### WHAT IS BEING ASKED
A verbatim reproduction of the lines below, from the line containing "calculateRunDepth.py mesactual/depths mesactual" through the line containing "- You'll learn to", both ends included, is the whole required output.

Change detection data:
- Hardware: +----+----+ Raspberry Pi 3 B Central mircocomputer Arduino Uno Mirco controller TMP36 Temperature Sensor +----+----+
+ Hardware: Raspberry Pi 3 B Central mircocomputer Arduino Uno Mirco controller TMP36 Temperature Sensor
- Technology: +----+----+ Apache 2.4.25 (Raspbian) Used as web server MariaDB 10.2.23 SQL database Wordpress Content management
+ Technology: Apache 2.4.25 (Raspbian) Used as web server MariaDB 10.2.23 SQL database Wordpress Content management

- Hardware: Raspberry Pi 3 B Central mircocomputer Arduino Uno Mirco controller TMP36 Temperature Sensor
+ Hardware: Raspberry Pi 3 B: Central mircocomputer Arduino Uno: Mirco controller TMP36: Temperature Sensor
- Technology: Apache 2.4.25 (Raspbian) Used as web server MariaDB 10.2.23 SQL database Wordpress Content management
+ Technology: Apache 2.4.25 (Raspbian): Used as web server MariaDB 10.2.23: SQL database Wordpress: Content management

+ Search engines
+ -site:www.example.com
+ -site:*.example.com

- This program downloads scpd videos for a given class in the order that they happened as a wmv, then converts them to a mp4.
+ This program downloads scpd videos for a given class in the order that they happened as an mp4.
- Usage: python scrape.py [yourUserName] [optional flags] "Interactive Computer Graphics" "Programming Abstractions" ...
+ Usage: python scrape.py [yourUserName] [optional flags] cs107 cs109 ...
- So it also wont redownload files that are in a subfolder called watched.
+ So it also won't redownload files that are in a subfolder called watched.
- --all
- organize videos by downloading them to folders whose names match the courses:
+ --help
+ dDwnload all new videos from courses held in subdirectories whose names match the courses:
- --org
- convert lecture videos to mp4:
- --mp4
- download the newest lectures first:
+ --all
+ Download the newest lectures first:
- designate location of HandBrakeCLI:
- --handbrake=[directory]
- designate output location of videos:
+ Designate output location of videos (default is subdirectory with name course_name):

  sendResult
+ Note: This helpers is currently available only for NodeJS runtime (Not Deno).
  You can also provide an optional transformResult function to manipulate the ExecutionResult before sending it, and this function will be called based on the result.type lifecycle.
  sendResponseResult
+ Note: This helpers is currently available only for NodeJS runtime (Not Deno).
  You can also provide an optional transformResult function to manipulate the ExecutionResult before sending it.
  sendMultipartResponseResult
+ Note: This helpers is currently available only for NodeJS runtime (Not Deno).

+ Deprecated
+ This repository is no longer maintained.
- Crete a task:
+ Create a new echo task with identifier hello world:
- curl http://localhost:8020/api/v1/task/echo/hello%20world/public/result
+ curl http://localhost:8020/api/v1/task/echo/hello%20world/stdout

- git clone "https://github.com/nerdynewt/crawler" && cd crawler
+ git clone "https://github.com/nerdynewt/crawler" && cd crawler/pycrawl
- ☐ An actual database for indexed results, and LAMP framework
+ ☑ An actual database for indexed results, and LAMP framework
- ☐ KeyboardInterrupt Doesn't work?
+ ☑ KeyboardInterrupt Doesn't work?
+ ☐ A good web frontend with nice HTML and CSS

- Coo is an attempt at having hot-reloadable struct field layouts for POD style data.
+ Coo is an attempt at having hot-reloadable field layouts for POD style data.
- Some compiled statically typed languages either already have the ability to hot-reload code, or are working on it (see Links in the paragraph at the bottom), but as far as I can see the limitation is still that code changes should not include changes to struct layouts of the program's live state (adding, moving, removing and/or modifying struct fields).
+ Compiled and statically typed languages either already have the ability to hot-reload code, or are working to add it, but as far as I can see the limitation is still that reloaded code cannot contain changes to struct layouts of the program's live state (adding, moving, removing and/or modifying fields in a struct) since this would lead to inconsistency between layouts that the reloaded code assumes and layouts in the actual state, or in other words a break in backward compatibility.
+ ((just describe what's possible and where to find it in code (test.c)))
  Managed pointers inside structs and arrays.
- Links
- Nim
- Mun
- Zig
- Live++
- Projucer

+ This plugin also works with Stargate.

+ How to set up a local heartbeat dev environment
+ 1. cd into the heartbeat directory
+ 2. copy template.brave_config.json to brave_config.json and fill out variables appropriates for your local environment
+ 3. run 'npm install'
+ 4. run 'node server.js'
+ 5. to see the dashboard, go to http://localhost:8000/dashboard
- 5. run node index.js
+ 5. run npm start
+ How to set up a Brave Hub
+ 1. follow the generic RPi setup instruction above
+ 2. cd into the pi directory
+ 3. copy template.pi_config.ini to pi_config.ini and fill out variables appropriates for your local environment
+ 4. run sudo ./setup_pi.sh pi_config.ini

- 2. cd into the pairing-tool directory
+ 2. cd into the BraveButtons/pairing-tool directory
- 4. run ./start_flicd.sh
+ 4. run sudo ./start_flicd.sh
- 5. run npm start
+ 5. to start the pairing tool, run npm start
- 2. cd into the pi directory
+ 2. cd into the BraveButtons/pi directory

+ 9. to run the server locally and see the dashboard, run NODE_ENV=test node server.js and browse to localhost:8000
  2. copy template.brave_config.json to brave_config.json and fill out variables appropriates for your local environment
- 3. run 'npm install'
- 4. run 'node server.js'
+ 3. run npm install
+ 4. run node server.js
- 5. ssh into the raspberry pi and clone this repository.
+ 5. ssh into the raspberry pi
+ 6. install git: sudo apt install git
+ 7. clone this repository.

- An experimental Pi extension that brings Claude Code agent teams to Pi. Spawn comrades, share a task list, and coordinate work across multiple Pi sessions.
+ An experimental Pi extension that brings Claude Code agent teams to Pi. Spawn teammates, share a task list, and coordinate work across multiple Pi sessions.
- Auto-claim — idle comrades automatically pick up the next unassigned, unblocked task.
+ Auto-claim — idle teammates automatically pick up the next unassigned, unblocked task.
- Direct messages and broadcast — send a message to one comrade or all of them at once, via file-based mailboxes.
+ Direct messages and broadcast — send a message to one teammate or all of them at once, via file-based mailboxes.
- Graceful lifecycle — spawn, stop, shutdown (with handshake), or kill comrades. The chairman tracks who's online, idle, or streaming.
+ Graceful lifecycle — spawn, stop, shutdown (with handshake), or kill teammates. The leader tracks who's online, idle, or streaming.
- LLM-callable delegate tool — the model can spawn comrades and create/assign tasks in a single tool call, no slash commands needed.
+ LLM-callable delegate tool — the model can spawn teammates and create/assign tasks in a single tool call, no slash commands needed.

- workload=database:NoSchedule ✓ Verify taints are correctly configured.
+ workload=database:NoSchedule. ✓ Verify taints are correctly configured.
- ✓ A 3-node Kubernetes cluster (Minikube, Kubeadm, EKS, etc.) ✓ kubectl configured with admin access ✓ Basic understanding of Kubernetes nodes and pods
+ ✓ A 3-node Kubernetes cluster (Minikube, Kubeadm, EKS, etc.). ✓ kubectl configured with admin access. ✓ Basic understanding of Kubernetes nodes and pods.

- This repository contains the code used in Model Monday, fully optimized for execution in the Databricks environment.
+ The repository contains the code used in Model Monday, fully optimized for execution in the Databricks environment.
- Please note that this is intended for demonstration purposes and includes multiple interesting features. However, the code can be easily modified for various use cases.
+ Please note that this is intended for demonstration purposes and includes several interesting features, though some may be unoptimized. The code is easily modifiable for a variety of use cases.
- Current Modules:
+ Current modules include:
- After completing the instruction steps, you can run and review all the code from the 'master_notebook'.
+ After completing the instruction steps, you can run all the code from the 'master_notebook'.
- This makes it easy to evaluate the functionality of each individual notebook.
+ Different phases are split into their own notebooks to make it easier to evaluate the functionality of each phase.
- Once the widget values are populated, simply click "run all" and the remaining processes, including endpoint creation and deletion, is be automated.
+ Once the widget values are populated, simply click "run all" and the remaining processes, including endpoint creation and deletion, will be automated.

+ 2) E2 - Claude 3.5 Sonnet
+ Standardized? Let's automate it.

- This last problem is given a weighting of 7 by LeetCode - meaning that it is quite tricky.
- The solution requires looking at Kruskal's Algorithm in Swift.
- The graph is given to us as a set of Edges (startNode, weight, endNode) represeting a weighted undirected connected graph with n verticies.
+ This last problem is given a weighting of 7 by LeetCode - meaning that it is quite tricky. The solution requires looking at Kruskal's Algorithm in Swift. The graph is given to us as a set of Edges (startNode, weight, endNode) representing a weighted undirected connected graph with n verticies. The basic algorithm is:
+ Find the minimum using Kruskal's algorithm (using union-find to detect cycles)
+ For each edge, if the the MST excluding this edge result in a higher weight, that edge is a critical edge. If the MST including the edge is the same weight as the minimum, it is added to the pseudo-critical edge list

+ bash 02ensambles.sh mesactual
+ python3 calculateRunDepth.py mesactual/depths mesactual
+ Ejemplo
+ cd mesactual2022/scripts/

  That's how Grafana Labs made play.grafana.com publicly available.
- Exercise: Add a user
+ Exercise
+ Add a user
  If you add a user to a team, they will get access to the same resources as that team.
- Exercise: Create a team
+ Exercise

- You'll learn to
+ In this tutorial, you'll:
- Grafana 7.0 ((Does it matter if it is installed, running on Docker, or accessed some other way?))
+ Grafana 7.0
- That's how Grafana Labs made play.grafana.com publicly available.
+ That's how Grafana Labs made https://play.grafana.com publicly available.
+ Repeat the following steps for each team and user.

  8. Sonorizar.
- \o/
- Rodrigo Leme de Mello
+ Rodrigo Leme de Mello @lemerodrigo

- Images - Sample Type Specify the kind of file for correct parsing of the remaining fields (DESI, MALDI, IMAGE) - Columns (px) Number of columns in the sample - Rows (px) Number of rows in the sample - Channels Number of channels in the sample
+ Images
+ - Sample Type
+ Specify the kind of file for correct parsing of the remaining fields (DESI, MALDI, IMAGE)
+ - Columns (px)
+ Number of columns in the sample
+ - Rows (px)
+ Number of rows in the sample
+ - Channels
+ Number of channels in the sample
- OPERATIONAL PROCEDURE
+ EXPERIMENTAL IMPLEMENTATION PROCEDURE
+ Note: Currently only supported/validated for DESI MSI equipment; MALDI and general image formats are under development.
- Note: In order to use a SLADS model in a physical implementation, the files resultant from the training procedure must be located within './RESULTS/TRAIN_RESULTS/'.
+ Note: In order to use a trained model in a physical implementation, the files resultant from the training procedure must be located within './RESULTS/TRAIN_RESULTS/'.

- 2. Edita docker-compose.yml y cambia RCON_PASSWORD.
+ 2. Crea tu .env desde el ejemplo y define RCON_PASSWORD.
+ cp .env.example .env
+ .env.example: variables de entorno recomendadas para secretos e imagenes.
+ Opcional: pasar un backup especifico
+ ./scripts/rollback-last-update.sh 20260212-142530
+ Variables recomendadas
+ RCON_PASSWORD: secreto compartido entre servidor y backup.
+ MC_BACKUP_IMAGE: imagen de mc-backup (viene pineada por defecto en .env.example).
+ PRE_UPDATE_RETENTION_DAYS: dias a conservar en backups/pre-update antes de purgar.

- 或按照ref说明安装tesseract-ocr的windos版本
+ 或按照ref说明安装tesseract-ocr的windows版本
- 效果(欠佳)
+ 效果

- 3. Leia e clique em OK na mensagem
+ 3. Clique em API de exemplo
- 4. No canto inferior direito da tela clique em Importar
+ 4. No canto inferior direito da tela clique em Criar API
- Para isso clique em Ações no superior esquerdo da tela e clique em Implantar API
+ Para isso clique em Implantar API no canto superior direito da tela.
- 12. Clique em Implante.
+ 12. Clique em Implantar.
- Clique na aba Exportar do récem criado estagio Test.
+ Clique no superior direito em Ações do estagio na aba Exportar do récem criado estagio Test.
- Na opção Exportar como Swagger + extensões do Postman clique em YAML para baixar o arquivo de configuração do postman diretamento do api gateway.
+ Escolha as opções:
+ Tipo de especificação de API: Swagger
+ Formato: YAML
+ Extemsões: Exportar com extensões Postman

### SOLUTION TO THIS EXERCISE
+ python3 calculateRunDepth.py mesactual/depths mesactual
+ Ejemplo
+ cd mesactual2022/scripts/

  That's how Grafana Labs made play.grafana.com publicly available.
- Exercise: Add a user
+ Exercise
+ Add a user
  If you add a user to a team, they will get access to the same resources as that team.
- Exercise: Create a team
+ Exercise

- You'll learn to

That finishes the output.